Source material:
'''

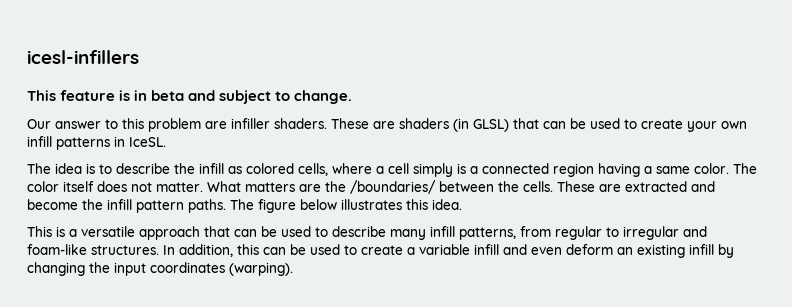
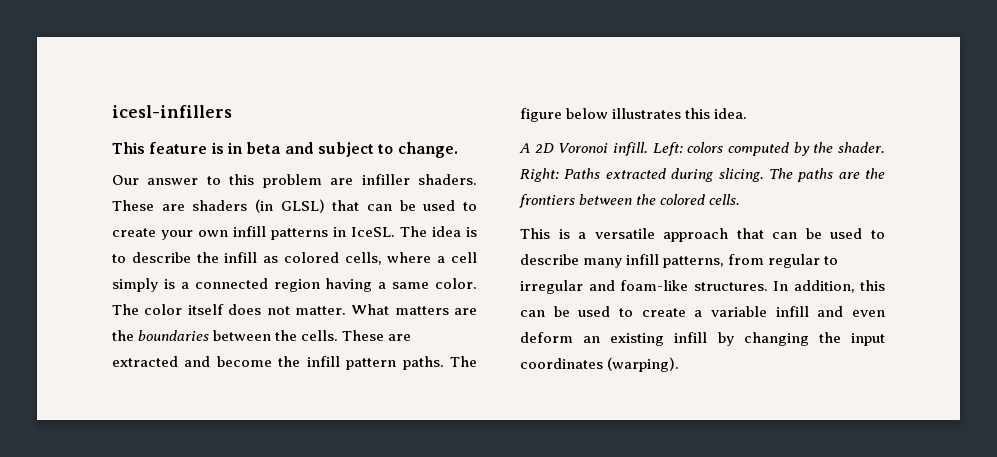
(166, 142) // -> (395, 232) none
[350,180,436,194] /boundaries/ -> [138,330,210,341] boundaries
(462, 204) none -> [519,142,885,156] [520,168,885,182] [519,194,741,208] // A 2D Voronoi infill. Left: colors computed by the shader. Right: Paths extracted during slicing. The paths are the frontiers between the colored cells.

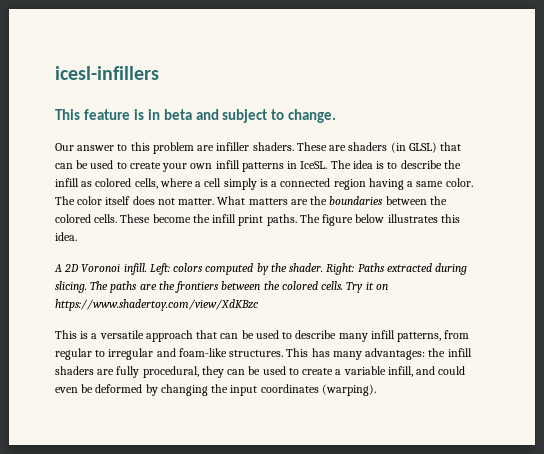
(298, 335) none -> [55,214,91,223] colored
[388,334,412,341] [112,356,211,367] are extracted and -> (151, 218) none
[346,358,397,370] pattern -> [238,215,264,226] print
(741, 199) none -> [346,282,388,293] [55,299,258,311] Try it on https://www.shadertoy.com/view/XdKBzc
[773,280,885,293] In addition, this -> [286,348,472,360] [55,366,224,378] This has many advantages: the infill shaders are fully procedural, they
[775,306,885,317] [520,332,708,346] infill and even deform an existing infill -> [387,366,466,377] [55,384,143,393] infill, and could even be deformed

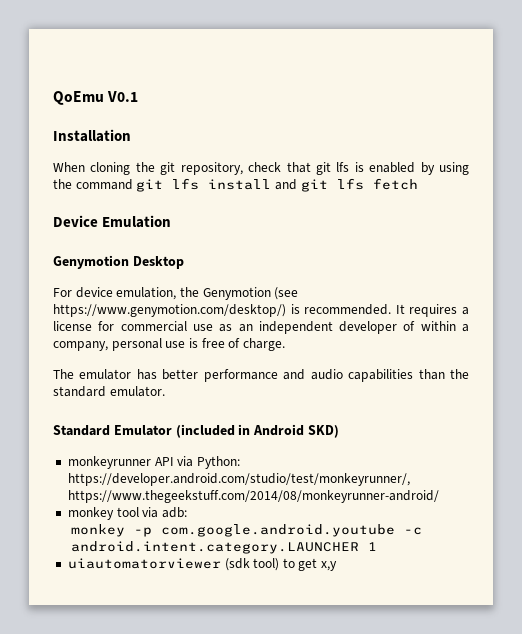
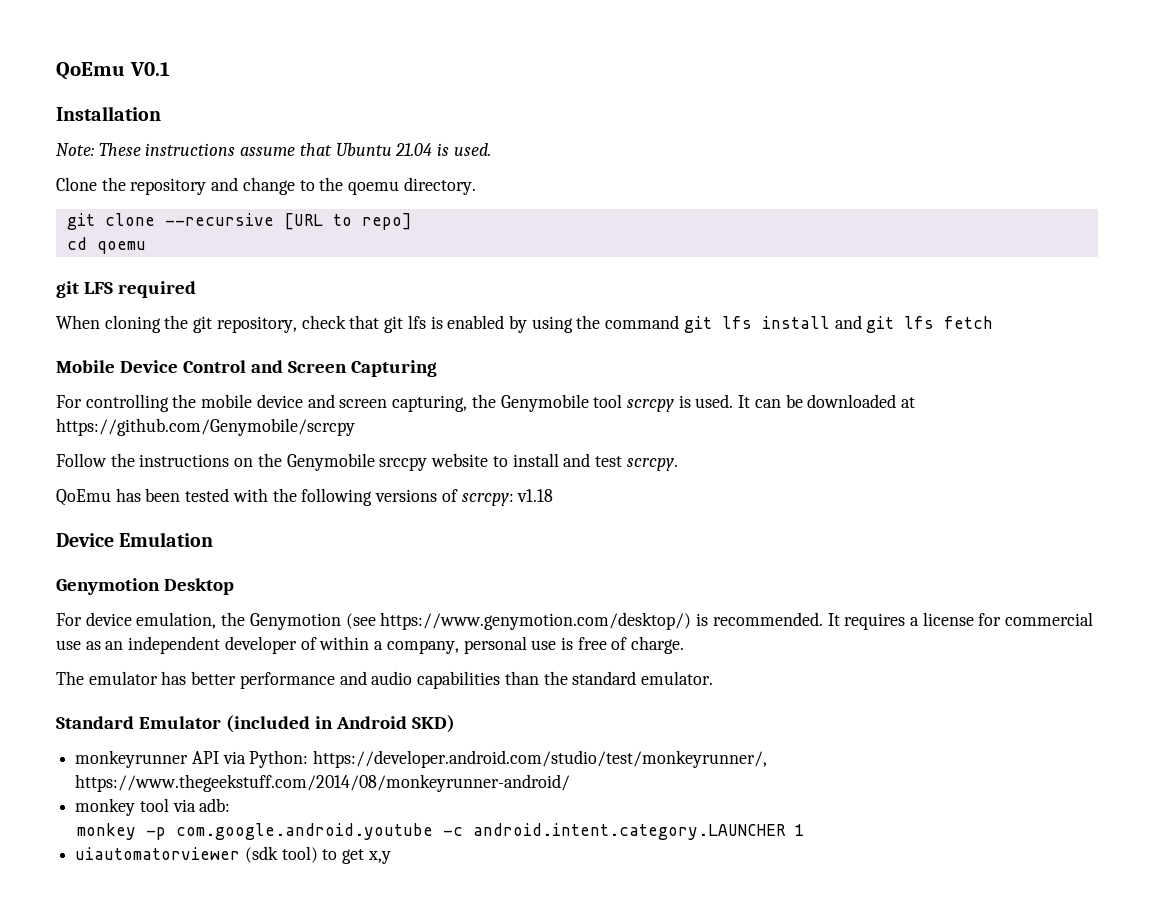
(131, 135) none -> [56,143,491,156] [56,177,476,195] [66,213,412,230] [66,237,146,254] [56,281,196,298] // Note: These instructions assume that Ubuntu 21.04 is used. // Clone the repository and change to the qoemu directory. // git clone --recursive [URL to repo] // cd qoemu // git LFS required
(418, 184) none -> [56,360,437,377] [56,394,916,412] [56,418,355,436] [56,453,678,471] [56,488,554,506] // Mobile Device Control and Screen Capturing // For controlling the mobile device and screen capturing, the Genymobile tool scrcpy is used. It can be downloaded at https://github.com/Genymobile/scrcpy // Follow the instructions on the Genymobile srccpy website to install and test scrcpy. // QoEmu has been tested with the following versions of scrcpy: v1.18

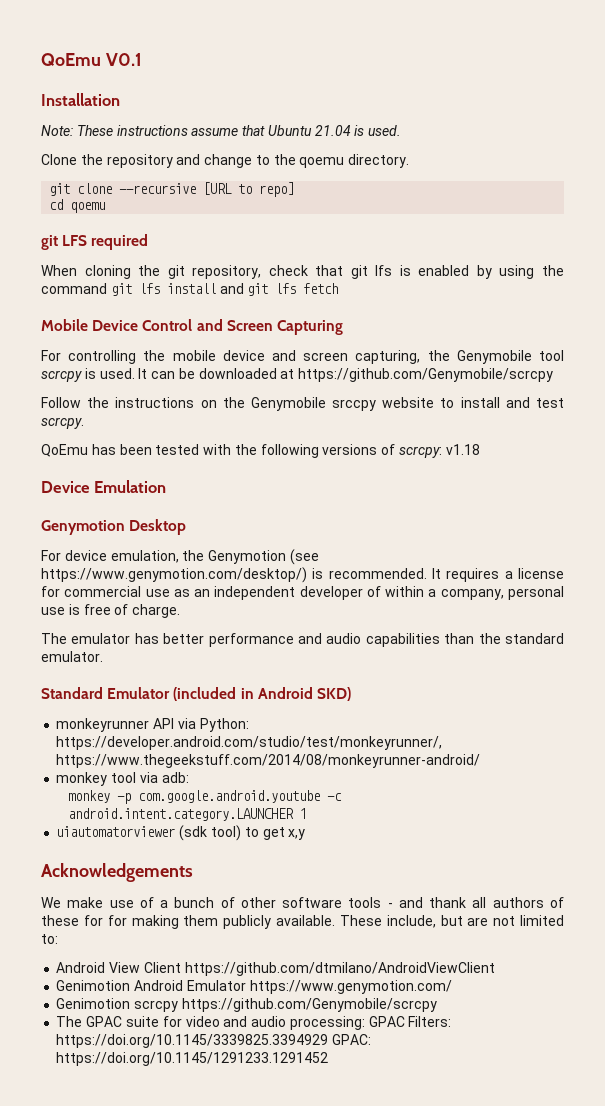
(391, 857) none -> [41,863,193,882] [41,897,564,908] [41,915,564,929] [41,934,58,944] [56,962,495,976] [56,980,452,994] [56,998,437,1012] [56,1016,452,1030] [56,1034,372,1048] [56,1052,329,1066] // Acknowledgements // We make use of a bunch of other software tools - and thank all authors of these for for making them publicly available. These include, but are not limited to: // Android View Client https://github.com/dtmilano/AndroidViewClient // Genimotion Android Emulator https://www.genymotion.com/ // Genimotion scrcpy https://github.com/Genymobile/scrcpy // The GPAC suite for video and audio processing: GPAC Filters: https://doi.org/10.1145/3339825.3394929 GPAC: https://doi.org/10.1145/1291233.1291452

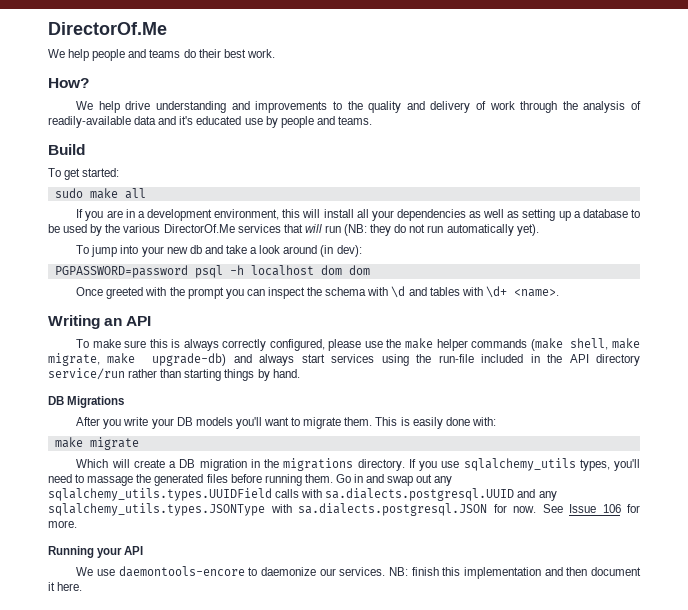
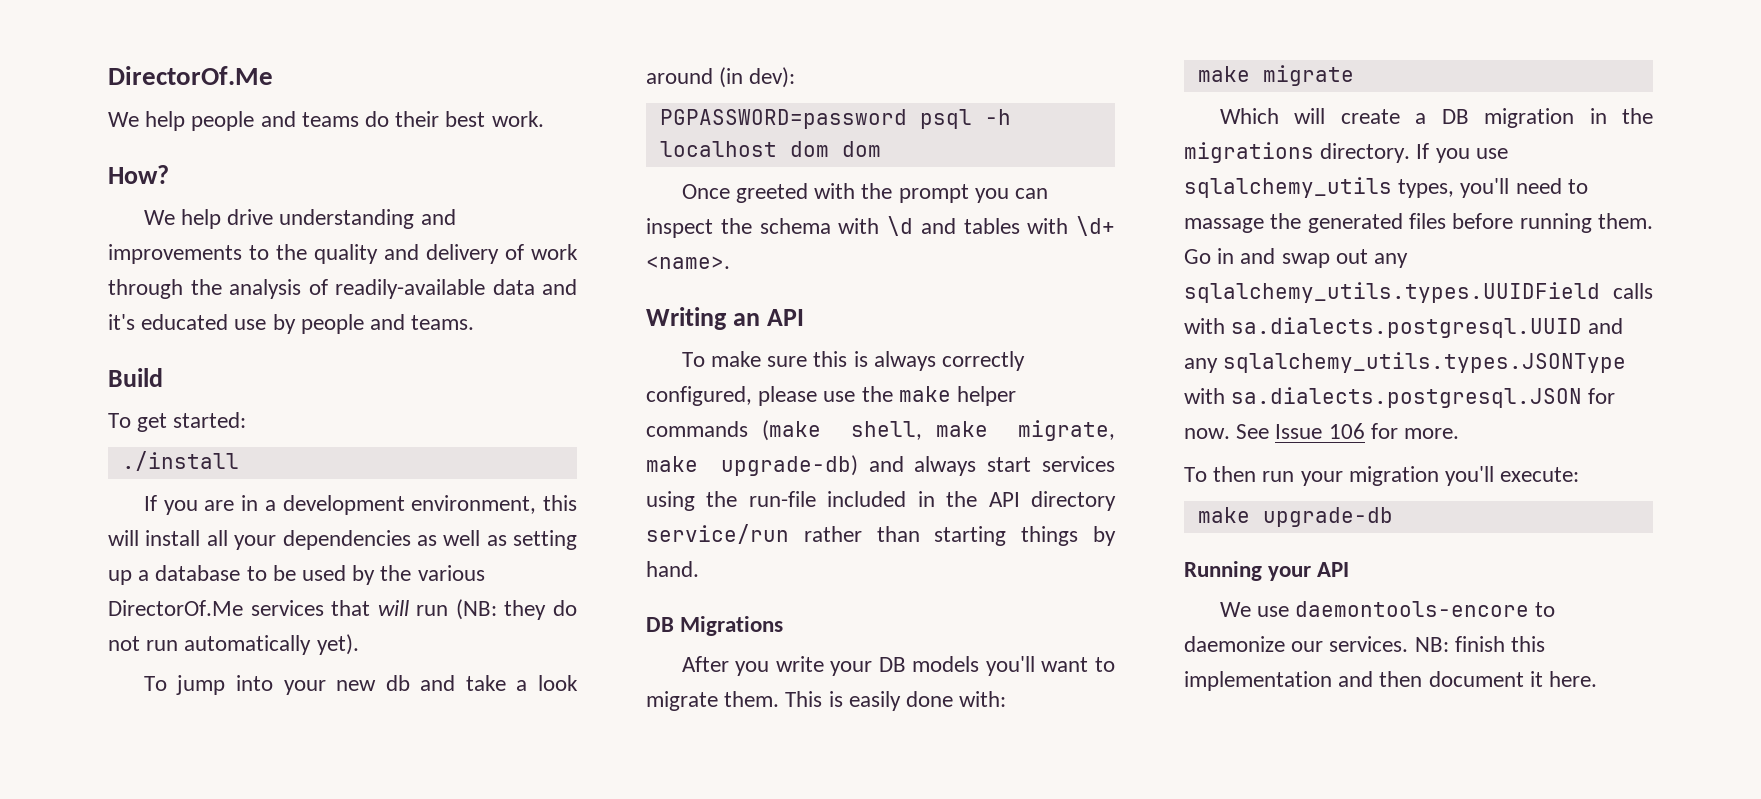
[54,188,146,199] sudo make all -> [121,451,239,471] ./install
(77, 524) none -> [1184,466,1580,486] [1197,507,1393,527] // To then run your migration you'll execute: // make upgrade-db

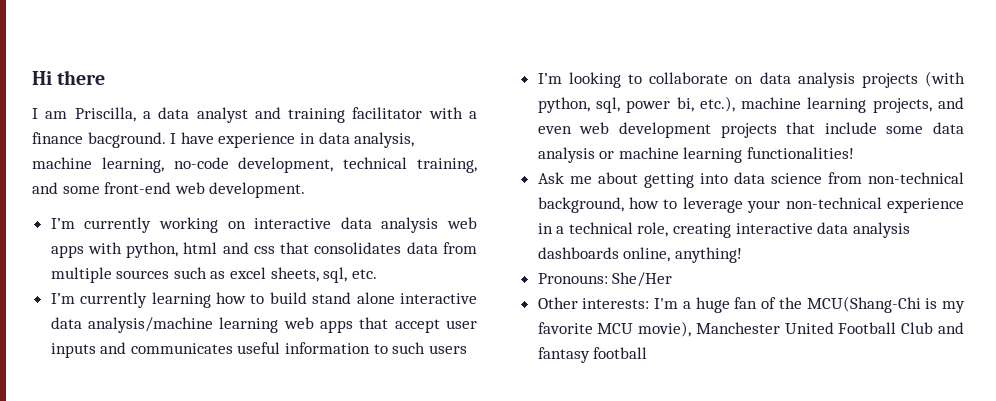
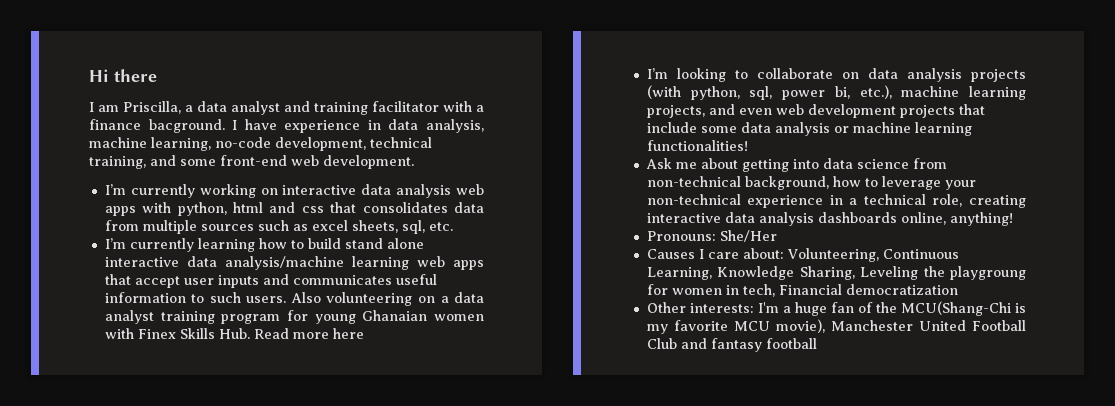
[428,345,467,354] users -> [246,292,485,306] [104,310,485,324] [104,328,364,339] users. Also volunteering on a data analyst training program for young Ghanaian women with Finex Skills Hub. Read more here
(673, 279) none -> [646,248,959,262] [646,266,1026,280] [646,284,958,297] // Causes I care about: Volunteering, Continuous Learning, Knowledge Sharing, Leveling the playgroung for women in tech, Financial democratization

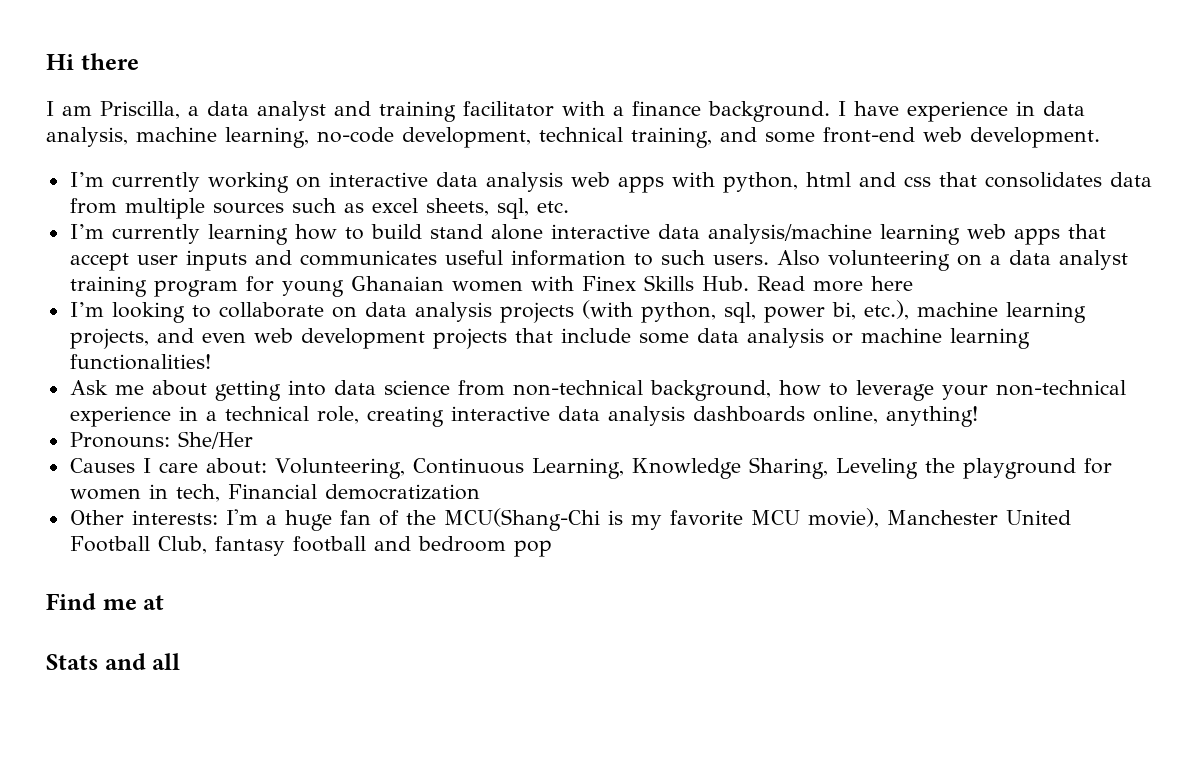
[148,119,225,133] bacground. -> [708,101,830,122] background.
[950,266,1026,280] playgroung -> [962,458,1076,479] playground
[646,338,817,352] Club and fantasy football -> [157,536,552,557] [46,593,165,610] [46,653,181,670] Club, fantasy football and bedroom pop // Find me at // Stats and all

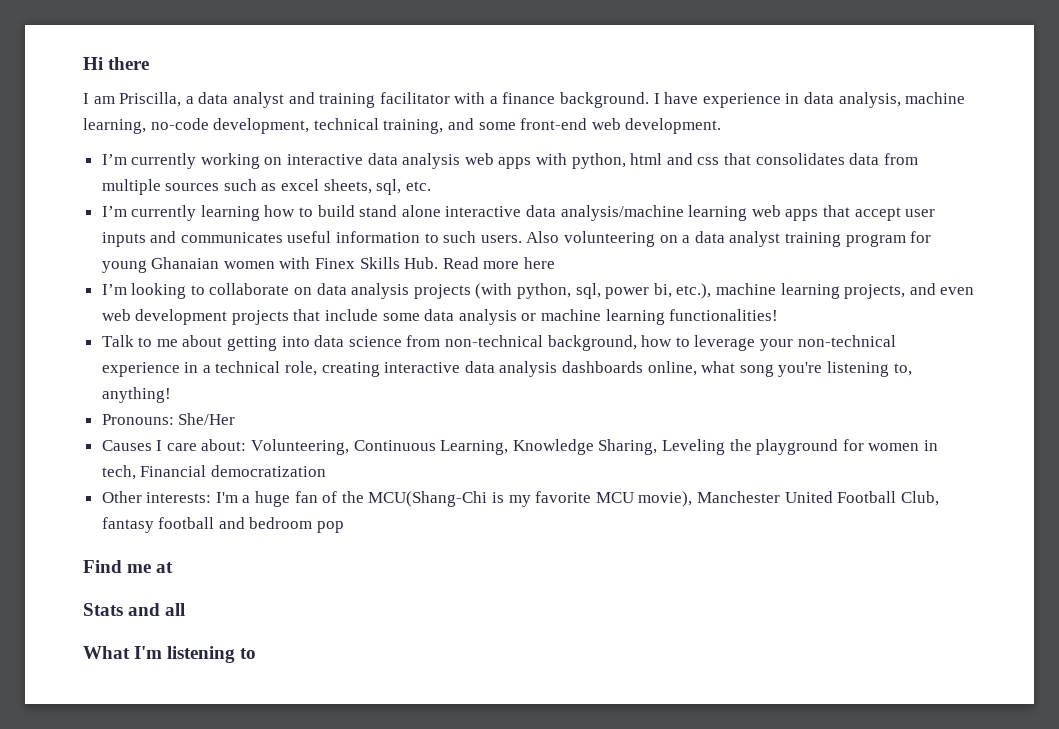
[69,380,108,395] Ask -> [101,335,153,347] Talk to
(878, 415) none -> [701,361,912,377] what song you're listening to,
(181, 661) none -> [83,646,257,663] // What I'm listening to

'''

Problem description: Would you please repeat the lines above exactly, from the first line of the listing through the line holding "(298, 335) none -> [55,214,91,223] colored", with nothing added and no pictures?

Output for this exercise:
(166, 142) // -> (395, 232) none
[350,180,436,194] /boundaries/ -> [138,330,210,341] boundaries
(462, 204) none -> [519,142,885,156] [520,168,885,182] [519,194,741,208] // A 2D Voronoi infill. Left: colors computed by the shader. Right: Paths extracted during slicing. The paths are the frontiers between the colored cells.

(298, 335) none -> [55,214,91,223] colored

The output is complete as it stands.